Maybe scripts/slave/recipes/module_tests/<module_name>/* for now, but this sgtm. "examples" were really meant to be examples for how a human might use the module, but have turned into (often confusing) test-like things. Separating the two ideas would be good.
 

2. I'm thinking about the best name for recipe subdirectory inside recipe modules. How about "recipes"? Given one can run recipes using recipe:module syntax, in the future we might move all recipes to some modules. As alternatives, how about already mentioned "tests" or possibly "examples"?


Yes, I was thinking along these lines too, but didn't want to get ahead of myself :D. I think there may still be some value of explicitly calling out tests v. 'usable' recipes though. Maybe both '/tests' and '/recipes', with 'tests/example.py' being the conventional example for a module, but otherwise having no special powers.

I think 'tests' may later then be used to indicate which recipes should be run on a real bot for the purpose of integration testing (e.g. for bot_update). I'd really like to set up easy _real_ waterfall testing for modules, particularly infra-maintained ones. I wouldn't want to require that all project code have this level of testing, but I think we should be able to facilitate it if various projects do want to take advantage of it.
 
3. I like the idea of recipe execution not counting towards module coverage. Would you be OK with me making such change? We'd probably need some kind of switch or flag to opt-in repos when they're ready. Such flag could live in recipes.cfg. With recipes-in-repos such change would definitely help move things around.

That would be fantastic! I think it'll need to be done carefully though; I suspect that all of the modules we have today have at least some only-covered-by-recipes lines, so we'll definitely need to have it be opt-in and then burn down all the modules until we can remove the opt-in flag and make it permanently enabled. I'm kicking myself for not making this the mode of operation earlier, but I was young and naïve :(
 

I also like the idea of 'dead code finder' across all repos.

Yeah the current coverage policy (e.g. everything covers everything) is convoluted with this functionality, but running it as an explicit, separate tool (maybe continuously on a waterfall somewhere!) would be a much better story (lets tests be tests, dead code finder be a dead code finder).

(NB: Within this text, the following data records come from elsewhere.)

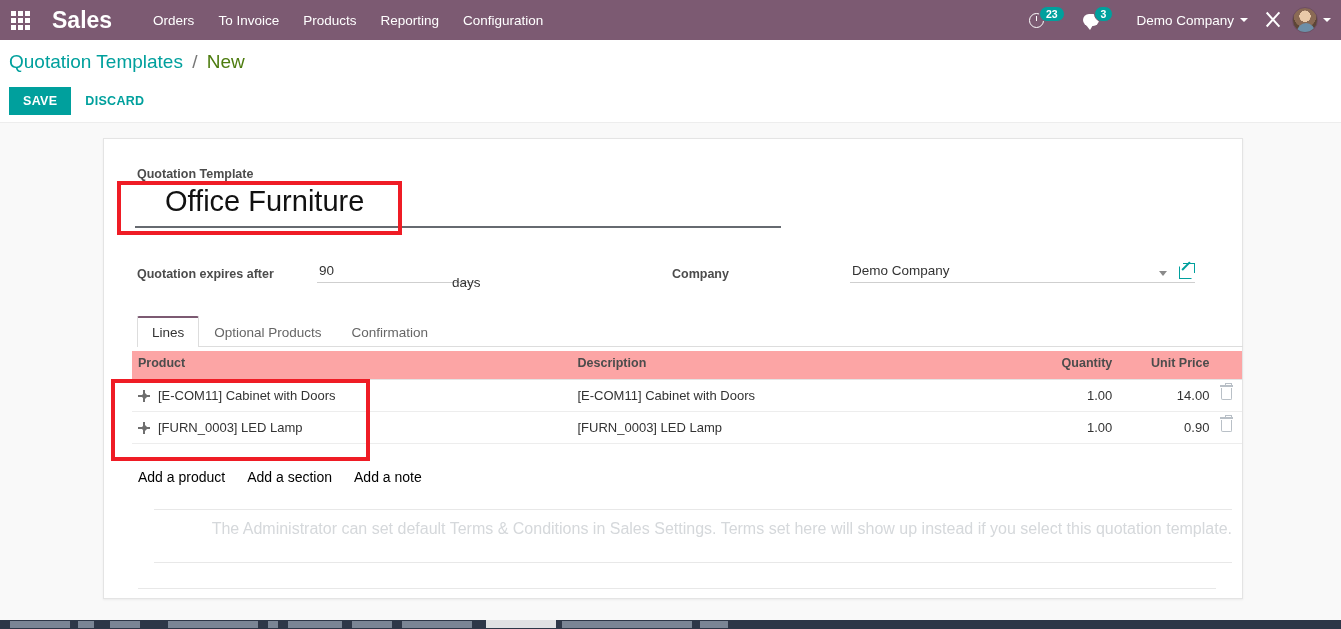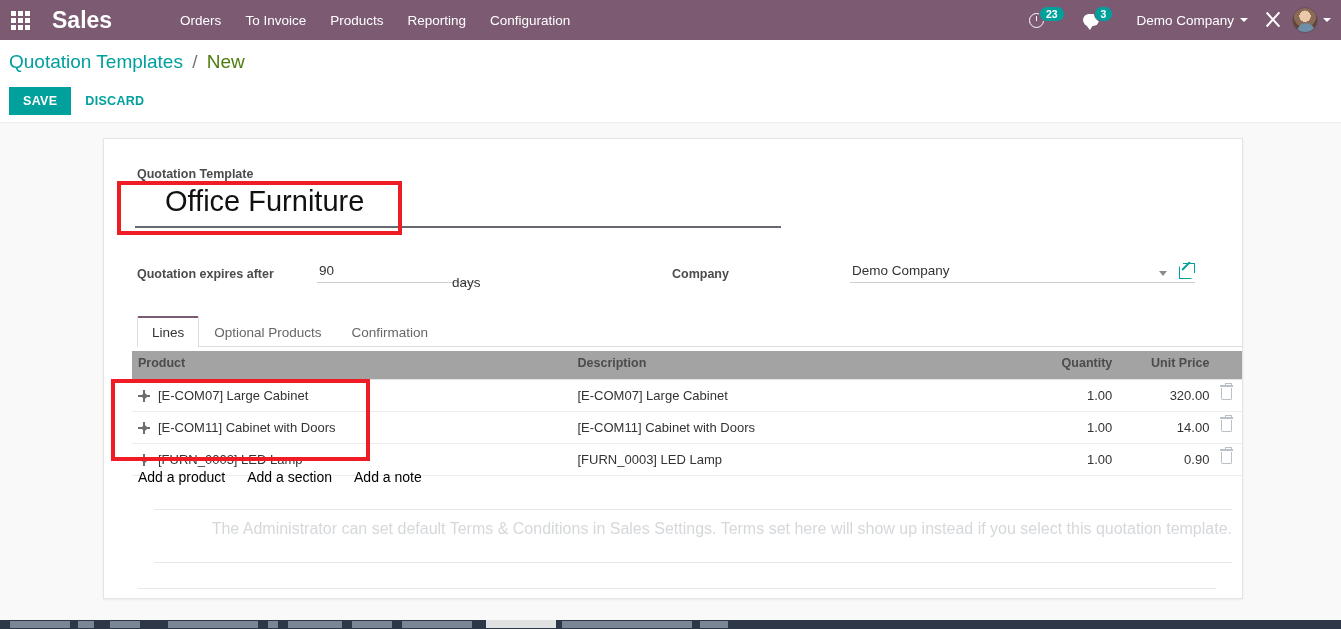--- a/index.html
+++ b/index.html
@@ -38,7 +38,7 @@
   .apps-grid i { display: block; width: 5px; height: 5px; background: #ffffff; }
   .brand {
     font-size: 23px; font-weight: bold;
-    margin-left: 12px; margin-right: 56px;
+    margin-left: 12px; margin-right: 29px;
     color: #ffffff; letter-spacing: 0px;
     cursor: pointer;
   }

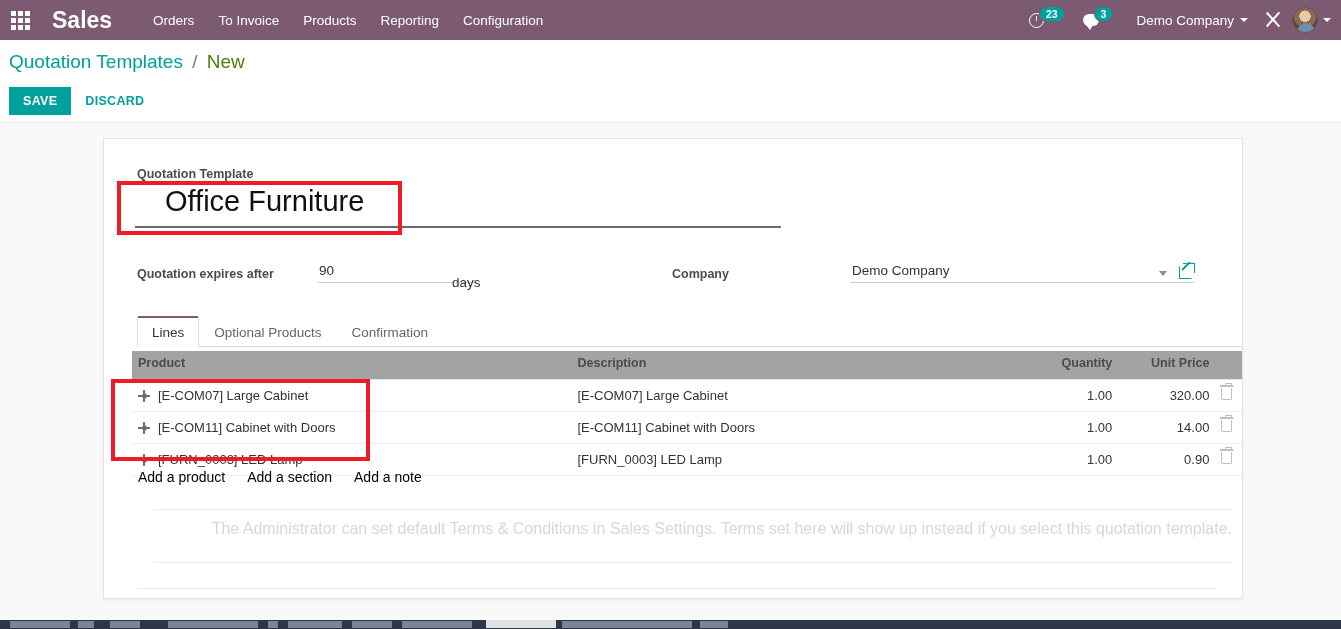--- a/index.html
+++ b/index.html
@@ -224,7 +224,7 @@
     font-size: 12.5px; font-weight: bold; color: #4c4c4c;
     text-align: left; padding: 5px 6px 9px 6px;
     border-bottom: 1px solid #e4e4e4;
-    background: #a3a3a3;
+    background: #fca5a5;
   }
   .otable th.num, .otable td.num { text-align: right; }
   .otable td {

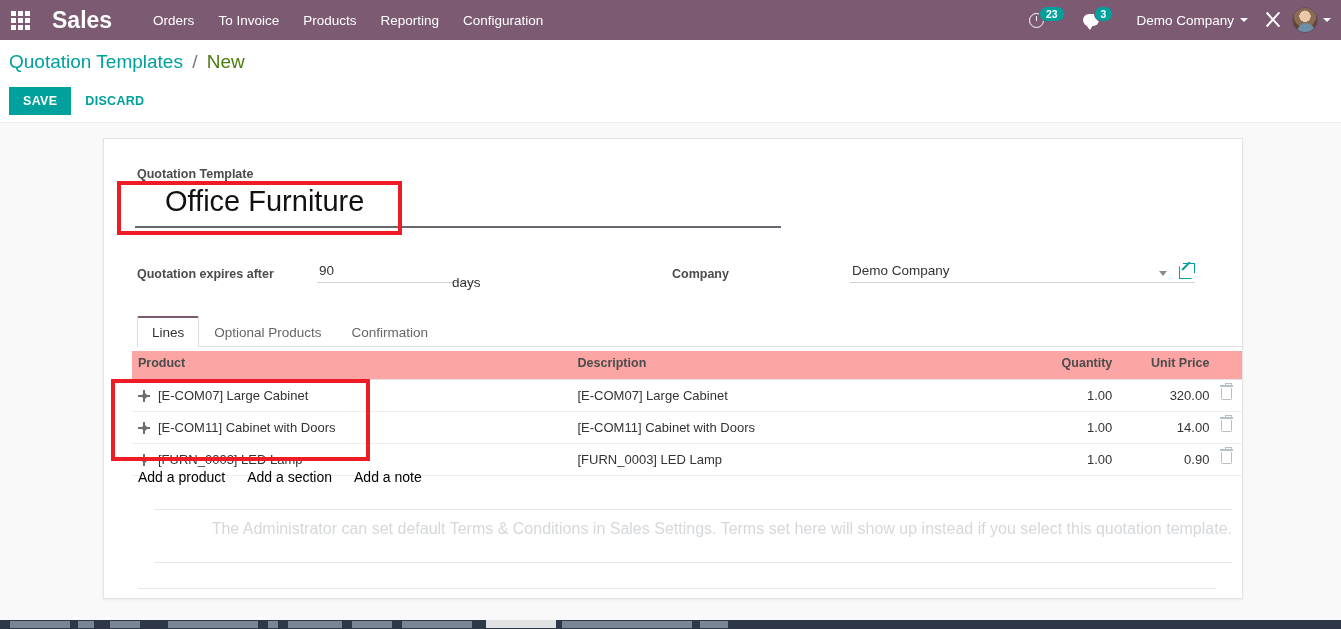--- a/index.html
+++ b/index.html
@@ -410,15 +410,6 @@
         <tbody>
           <tr>
             <td>
-              <span class="drag-ic"><i></i></span><span>[E-COM07] Large Cabinet</span>
-            </td>
-            <td>[E-COM07] Large Cabinet</td>
-            <td class="num">1.00</td>
-            <td class="num">320.00</td>
-            <td><span class="trash-ic"></span></td>
-          </tr>
-          <tr>
-            <td>
               <span class="drag-ic"><i></i></span><span>[E-COM11] Cabinet with Doors</span>
             </td>
             <td>[E-COM11] Cabinet with Doors</td>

Eventually I'd like to get a feedback loop going of real recipe runs -> GenTests so we can also identify when the simulated runs of recipes diverge from reality. I suspect that un-updated simulation tests also mask dead code right now, and exhibit inaccuracy (which reduces the usefulness of the predictive power of the simulations :( ).
Yep, though there's no real support from the recipe engine for finding and running them. Having the recipe engine be involved would also allow these unit tests to count towards the module's coverage statistics I think, which would be good. That way truly unit-testable segments (e.g. transform inputs into outputs, calculate something) could be tested with unit tests, and the systems-integration stuff (running steps) could be tested with expectations.

It might also allow us to include resource scripts (e.g. bot_update.py) in the coverage statistics too.